Each line containing the word "specifically" must be copied from the material below.

(Record excerpts)

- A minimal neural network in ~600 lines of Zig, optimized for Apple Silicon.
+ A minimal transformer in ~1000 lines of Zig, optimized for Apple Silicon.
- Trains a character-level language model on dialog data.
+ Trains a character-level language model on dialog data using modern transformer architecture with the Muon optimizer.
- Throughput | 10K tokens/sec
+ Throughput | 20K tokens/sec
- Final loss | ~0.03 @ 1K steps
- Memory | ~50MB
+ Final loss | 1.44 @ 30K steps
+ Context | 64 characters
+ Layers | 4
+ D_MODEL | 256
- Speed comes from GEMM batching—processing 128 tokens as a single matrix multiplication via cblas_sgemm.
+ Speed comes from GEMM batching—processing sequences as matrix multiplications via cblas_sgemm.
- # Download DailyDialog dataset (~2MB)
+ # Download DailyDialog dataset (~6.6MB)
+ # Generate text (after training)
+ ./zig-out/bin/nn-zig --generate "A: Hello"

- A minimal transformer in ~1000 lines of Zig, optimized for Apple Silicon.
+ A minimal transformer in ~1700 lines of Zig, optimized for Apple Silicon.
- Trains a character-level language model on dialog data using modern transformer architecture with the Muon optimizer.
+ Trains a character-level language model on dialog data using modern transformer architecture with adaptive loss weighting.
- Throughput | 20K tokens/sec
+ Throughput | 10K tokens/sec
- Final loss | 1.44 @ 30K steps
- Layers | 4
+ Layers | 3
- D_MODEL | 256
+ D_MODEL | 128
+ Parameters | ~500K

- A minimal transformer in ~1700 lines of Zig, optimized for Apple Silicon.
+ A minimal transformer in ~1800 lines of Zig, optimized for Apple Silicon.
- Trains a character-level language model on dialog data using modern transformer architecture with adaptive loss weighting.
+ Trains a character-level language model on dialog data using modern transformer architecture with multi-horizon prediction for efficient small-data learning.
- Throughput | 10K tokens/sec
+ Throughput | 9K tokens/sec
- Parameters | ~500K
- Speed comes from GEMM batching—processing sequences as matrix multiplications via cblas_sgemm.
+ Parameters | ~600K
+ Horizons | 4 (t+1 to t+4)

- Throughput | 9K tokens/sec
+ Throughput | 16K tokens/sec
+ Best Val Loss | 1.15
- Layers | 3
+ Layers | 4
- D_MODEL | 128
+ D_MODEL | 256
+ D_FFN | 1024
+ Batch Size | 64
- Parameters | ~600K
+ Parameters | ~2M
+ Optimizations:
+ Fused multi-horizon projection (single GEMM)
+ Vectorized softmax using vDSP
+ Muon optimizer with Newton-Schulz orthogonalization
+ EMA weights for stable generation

(End Record excerpts)
(Record excerpts)

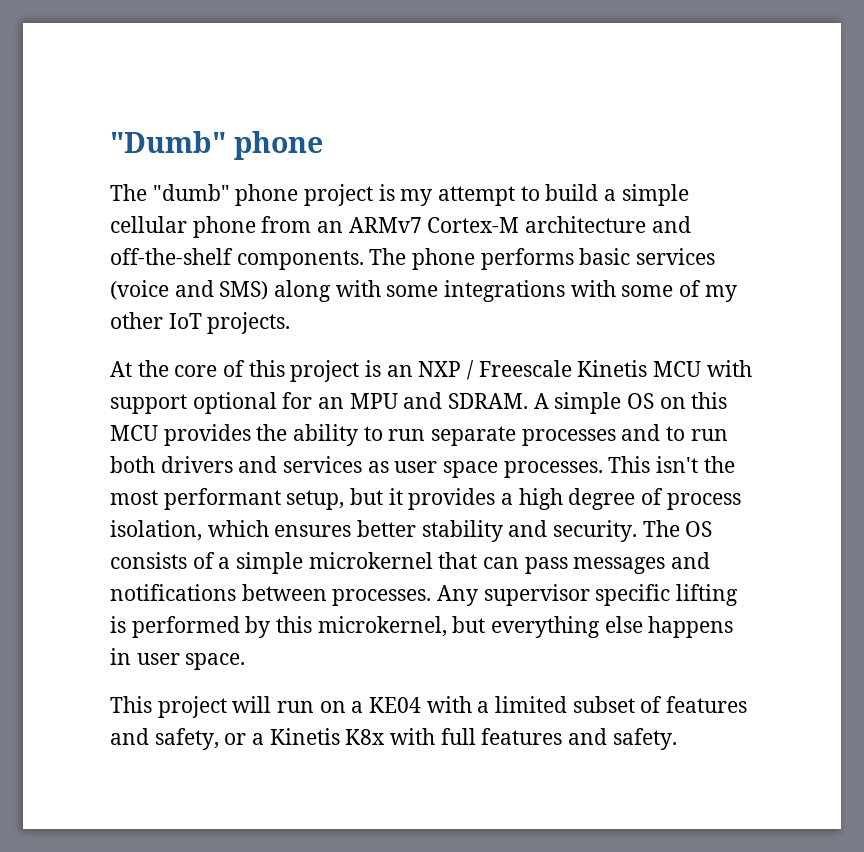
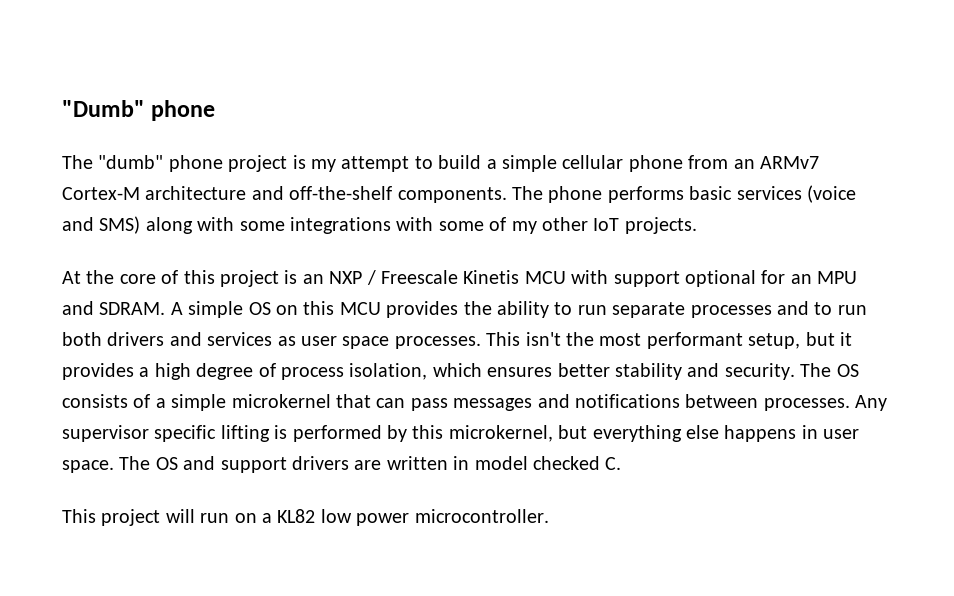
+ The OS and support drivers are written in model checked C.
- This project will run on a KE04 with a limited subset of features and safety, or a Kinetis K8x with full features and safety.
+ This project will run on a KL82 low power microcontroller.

(End Record excerpts)
(Record excerpts)

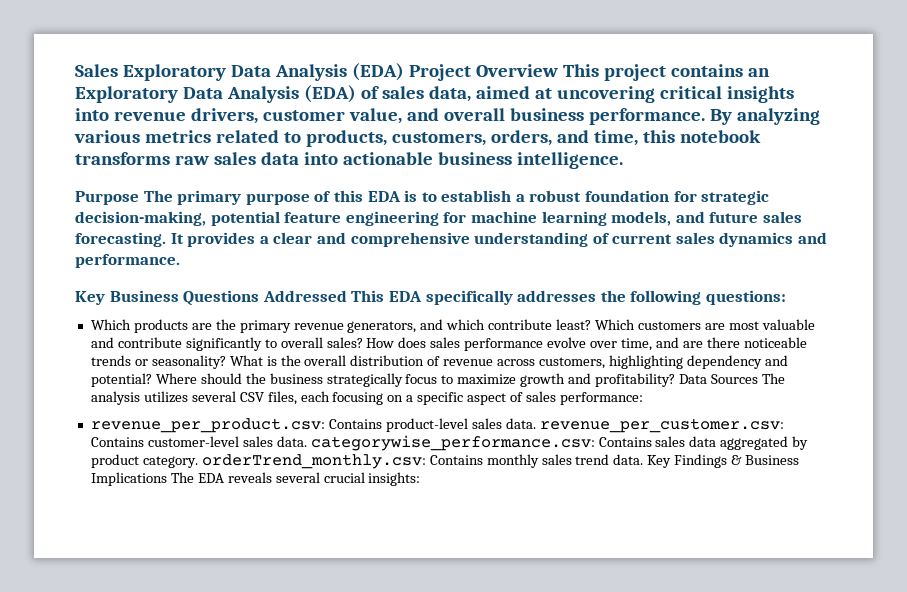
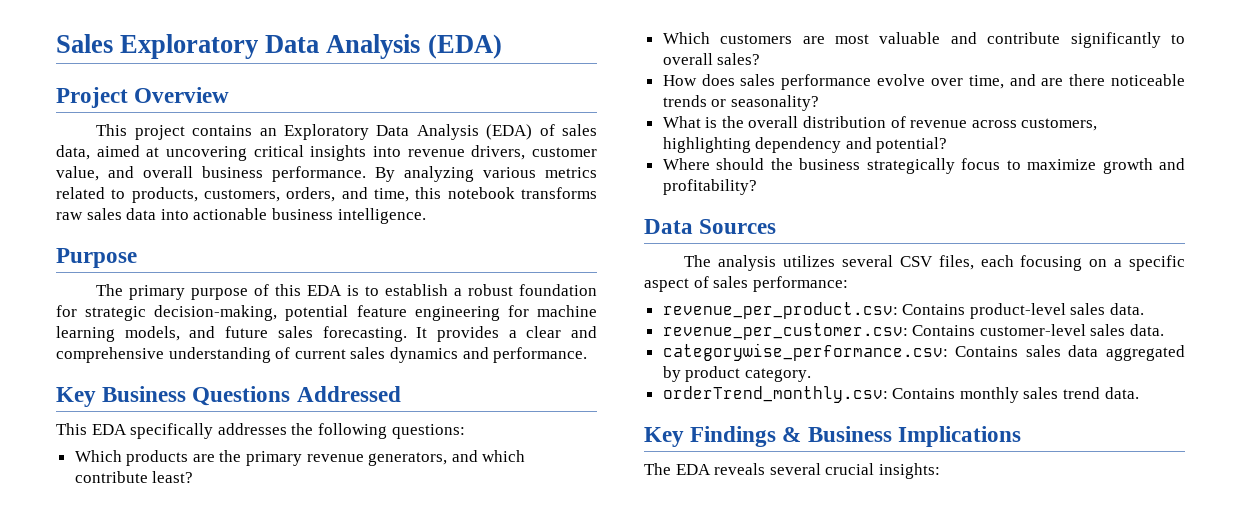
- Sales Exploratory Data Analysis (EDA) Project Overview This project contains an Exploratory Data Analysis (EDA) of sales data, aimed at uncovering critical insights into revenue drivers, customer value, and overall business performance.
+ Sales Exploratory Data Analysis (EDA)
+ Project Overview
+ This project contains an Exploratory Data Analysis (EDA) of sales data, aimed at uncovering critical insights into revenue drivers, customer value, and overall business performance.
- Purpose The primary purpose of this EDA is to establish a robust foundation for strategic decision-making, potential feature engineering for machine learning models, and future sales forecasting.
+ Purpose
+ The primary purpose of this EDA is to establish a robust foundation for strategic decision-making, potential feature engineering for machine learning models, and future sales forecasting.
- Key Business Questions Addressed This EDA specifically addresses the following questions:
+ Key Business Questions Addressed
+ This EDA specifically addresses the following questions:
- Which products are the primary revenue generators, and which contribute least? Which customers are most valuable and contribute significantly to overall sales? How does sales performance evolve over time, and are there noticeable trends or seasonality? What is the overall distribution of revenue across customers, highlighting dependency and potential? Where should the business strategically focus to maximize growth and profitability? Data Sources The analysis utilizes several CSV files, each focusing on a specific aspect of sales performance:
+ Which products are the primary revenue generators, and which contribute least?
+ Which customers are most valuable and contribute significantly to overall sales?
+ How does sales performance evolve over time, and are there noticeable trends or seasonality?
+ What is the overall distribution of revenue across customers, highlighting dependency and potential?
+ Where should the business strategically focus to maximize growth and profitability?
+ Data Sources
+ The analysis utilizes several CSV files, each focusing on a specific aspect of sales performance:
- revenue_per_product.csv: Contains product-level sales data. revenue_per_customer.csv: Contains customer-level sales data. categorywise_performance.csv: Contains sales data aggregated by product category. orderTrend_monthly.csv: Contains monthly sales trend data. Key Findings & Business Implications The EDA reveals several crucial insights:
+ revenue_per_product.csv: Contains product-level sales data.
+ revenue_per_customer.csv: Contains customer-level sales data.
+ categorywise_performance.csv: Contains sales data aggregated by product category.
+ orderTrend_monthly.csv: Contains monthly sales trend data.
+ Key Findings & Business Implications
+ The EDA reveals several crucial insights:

(End Record excerpts)

■ **Answer to this problem**
- Key Business Questions Addressed This EDA specifically addresses the following questions:
+ This EDA specifically addresses the following questions:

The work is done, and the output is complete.